In Europa müssten die „ökonomisch gerade abstürzenden großen Gesellschaftsbereiche den chauvinistischen ’Rettern’ entrissen werden. Sonst wird es nicht möglich sein, die Niederlage der Pläne des Kapitals zu vollenden und die Tür für eine andere Zukunft aufzumachen.“ Die Welt sei reif, „dafür, dass die zukünftigen Neugeborenen in ein Leben treten können, das die volle Förderung aller ihrer menschlichen Potenziale bereithalten kann und das die Gespenster der Entfremdung von des Menschen gesellschaftlicher Bestimmung vertreiben wird“, heißt es an anderer Stelle. (Quelle)Dito.
Wirklich entlarvend jedoch sind die Aussagen der CSU-Funktionäre. Lassen wir die obigen Aussagen Klars noch einmal Revue passieren. Was nun sagt Stoiber? "Nach diesem Aufruf zum Kampf gegen unsere Grundwerte stellt sich grundsätzlich die Frage, ob lebenslange Freiheitsstrafe gegen Christian Klar nicht bedeuten muss, dass er auf Dauer hinter Schloss und Riegel gehört.". "Verblendete Aggression gegen unseren Rechtsstaat" will er erkennen.
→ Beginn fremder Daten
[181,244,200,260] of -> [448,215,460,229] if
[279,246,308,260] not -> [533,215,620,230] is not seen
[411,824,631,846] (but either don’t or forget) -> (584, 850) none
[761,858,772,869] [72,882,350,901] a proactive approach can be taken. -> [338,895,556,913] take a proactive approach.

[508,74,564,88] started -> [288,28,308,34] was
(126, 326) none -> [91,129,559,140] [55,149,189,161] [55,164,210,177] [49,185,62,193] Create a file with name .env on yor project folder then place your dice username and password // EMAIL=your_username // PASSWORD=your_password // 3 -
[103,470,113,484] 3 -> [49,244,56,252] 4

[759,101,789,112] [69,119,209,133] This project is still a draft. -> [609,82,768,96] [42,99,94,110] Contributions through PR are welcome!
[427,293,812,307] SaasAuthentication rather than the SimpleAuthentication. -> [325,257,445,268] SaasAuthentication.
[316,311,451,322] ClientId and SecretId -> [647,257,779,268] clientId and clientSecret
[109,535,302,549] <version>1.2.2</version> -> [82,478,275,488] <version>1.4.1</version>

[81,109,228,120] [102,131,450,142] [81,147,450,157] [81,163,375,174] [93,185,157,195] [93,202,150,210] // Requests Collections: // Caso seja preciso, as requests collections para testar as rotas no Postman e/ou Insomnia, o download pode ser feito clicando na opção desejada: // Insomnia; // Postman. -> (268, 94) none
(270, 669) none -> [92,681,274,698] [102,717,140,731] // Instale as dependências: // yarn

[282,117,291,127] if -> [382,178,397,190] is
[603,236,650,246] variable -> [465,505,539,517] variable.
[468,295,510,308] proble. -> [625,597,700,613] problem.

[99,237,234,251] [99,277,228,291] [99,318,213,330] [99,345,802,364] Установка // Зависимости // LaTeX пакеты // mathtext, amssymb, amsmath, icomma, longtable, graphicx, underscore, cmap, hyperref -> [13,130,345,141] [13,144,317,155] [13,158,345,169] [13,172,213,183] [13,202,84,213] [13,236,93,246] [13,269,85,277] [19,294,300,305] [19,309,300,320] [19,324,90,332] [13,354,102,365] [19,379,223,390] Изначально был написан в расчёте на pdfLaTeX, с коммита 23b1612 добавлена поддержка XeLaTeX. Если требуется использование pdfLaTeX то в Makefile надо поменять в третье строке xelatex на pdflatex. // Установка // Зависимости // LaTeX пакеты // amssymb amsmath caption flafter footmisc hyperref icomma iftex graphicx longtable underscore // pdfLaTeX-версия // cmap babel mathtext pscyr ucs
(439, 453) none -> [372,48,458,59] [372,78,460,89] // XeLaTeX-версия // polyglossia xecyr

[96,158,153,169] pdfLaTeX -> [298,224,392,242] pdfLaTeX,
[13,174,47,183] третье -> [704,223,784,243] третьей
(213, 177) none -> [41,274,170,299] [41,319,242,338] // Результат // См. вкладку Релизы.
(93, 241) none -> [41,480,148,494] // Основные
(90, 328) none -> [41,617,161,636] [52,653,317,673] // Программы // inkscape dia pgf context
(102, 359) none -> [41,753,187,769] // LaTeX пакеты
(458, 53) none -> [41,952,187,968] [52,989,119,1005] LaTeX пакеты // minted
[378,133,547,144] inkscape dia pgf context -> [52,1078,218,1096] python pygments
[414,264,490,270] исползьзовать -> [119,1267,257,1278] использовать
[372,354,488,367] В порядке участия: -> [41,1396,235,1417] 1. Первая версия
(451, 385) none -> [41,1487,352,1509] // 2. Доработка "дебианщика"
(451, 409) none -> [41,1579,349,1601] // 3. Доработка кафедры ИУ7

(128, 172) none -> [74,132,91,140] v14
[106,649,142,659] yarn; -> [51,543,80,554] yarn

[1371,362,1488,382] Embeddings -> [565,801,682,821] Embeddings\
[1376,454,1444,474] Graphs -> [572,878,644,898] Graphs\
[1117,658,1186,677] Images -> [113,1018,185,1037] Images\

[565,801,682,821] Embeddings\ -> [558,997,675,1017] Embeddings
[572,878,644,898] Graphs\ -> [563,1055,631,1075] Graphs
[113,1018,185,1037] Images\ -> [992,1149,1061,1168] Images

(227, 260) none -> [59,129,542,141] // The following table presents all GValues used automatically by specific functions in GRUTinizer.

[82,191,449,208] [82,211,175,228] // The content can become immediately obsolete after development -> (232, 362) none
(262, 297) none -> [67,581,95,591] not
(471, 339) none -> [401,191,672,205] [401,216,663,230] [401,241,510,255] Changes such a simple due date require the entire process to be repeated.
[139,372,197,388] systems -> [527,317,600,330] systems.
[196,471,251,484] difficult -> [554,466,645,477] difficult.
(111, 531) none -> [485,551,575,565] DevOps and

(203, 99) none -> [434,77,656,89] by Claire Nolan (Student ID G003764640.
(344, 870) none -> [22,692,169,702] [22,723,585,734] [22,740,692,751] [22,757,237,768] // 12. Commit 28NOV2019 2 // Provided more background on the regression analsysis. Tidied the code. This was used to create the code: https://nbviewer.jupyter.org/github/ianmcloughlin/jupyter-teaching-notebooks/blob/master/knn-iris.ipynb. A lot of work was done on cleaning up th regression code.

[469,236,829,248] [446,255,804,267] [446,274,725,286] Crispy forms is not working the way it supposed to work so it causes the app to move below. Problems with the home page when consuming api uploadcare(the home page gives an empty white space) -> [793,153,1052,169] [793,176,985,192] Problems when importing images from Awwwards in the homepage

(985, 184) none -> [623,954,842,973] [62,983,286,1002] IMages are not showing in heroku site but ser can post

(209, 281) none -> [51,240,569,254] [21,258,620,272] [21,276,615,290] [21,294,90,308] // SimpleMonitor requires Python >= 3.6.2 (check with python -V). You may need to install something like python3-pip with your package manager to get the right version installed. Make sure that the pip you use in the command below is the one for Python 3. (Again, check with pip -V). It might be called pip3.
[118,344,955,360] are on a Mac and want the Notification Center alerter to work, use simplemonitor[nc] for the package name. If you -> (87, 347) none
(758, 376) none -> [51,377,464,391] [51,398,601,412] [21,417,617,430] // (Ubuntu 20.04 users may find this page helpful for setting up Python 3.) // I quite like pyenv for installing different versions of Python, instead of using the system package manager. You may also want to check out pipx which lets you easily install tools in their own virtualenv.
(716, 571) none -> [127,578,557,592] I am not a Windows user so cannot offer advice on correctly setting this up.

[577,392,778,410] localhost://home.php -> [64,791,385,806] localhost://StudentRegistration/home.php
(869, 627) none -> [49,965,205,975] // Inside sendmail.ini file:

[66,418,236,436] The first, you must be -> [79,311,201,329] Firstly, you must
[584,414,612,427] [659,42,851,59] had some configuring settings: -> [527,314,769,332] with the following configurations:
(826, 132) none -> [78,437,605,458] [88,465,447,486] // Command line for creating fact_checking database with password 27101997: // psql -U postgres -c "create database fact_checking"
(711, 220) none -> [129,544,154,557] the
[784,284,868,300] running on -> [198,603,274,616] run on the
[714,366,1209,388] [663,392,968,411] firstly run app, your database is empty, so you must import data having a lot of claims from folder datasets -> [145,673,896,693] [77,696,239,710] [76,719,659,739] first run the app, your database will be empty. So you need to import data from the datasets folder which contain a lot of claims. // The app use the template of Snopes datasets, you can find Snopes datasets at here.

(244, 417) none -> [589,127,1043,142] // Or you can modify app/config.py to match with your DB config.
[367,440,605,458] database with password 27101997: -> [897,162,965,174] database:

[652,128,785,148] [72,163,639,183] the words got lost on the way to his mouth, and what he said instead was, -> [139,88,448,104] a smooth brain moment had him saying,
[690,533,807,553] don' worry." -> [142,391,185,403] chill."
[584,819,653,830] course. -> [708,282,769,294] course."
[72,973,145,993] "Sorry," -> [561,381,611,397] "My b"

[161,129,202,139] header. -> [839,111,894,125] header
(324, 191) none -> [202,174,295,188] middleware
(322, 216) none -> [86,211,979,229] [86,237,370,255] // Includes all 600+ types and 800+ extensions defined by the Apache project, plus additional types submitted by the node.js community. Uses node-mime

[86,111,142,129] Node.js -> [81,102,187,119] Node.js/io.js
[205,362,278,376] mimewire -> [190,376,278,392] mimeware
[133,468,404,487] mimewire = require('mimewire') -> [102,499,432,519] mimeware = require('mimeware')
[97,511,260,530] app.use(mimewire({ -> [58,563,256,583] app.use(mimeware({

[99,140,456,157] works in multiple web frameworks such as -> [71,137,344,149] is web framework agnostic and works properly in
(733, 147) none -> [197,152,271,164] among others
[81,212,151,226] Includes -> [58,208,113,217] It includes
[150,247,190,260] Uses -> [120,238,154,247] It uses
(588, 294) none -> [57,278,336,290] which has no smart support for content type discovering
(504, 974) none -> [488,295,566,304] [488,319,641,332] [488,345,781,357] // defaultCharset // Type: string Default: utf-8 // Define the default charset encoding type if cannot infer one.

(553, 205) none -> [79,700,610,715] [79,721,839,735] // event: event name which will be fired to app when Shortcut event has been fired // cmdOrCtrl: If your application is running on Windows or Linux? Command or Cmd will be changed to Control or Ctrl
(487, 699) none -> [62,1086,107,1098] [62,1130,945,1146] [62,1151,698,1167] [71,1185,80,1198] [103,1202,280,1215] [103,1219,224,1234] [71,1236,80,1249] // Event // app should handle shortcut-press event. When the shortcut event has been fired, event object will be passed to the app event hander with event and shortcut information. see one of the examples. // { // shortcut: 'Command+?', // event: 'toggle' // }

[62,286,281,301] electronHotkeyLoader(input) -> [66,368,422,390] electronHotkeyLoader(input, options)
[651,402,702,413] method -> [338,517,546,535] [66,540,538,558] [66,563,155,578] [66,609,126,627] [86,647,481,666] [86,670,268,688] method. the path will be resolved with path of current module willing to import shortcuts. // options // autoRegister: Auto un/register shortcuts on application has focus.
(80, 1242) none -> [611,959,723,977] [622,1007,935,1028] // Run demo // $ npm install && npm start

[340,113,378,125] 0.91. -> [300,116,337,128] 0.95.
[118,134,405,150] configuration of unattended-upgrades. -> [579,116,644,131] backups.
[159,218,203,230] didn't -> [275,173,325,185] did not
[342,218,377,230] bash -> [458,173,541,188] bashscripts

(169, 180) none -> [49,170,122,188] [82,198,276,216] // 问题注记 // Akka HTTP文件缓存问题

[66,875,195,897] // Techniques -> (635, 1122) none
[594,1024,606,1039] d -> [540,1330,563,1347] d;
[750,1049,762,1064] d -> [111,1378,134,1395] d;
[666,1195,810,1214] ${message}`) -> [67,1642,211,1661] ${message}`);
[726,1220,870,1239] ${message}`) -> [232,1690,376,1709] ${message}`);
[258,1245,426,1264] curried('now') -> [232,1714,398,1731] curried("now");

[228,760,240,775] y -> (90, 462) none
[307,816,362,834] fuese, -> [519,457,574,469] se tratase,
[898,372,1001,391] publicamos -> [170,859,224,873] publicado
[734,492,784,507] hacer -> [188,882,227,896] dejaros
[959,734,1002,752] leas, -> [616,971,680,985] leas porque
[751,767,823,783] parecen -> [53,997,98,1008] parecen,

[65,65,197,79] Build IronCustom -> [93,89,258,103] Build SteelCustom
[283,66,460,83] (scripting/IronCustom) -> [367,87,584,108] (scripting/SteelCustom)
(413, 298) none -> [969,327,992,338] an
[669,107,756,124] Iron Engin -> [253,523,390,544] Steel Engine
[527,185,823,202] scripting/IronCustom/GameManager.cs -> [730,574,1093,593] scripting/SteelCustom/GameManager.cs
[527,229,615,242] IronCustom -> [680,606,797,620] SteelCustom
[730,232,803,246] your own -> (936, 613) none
Kann ich verstehen, jeden Tag sieht er sie im Spiegel.
"Die Aussagen Klars sind ein Angriff auf unsere Grundwerte."
Wenn das, was Klar anprangert, unsere Grundwerte sind, dann gute Nacht.
Nachtrag: Inzwischen bekennen sich immer mehr Politiker zu diesen "Grundwerten".
Nachtrag2: Ein guter Artikel der jungenWelt zum Thema.
Nachtrag3: Selbiges die taz.
Nachtrag4: Noch einmal taz.
Nachtrag5: Sehr dezidiert äußert sich Robert Misik.
Nachtrag6: Unser Lokalschmierblatt, die Fellbacher Zeitung, spricht sich ebenfalls mit dem üblich dumpfen Ton gegen die Freilassung aus - und zudem auf Linie mit Stoiber für eine tatsächlich lebenslange Haft. Armes Deutschland.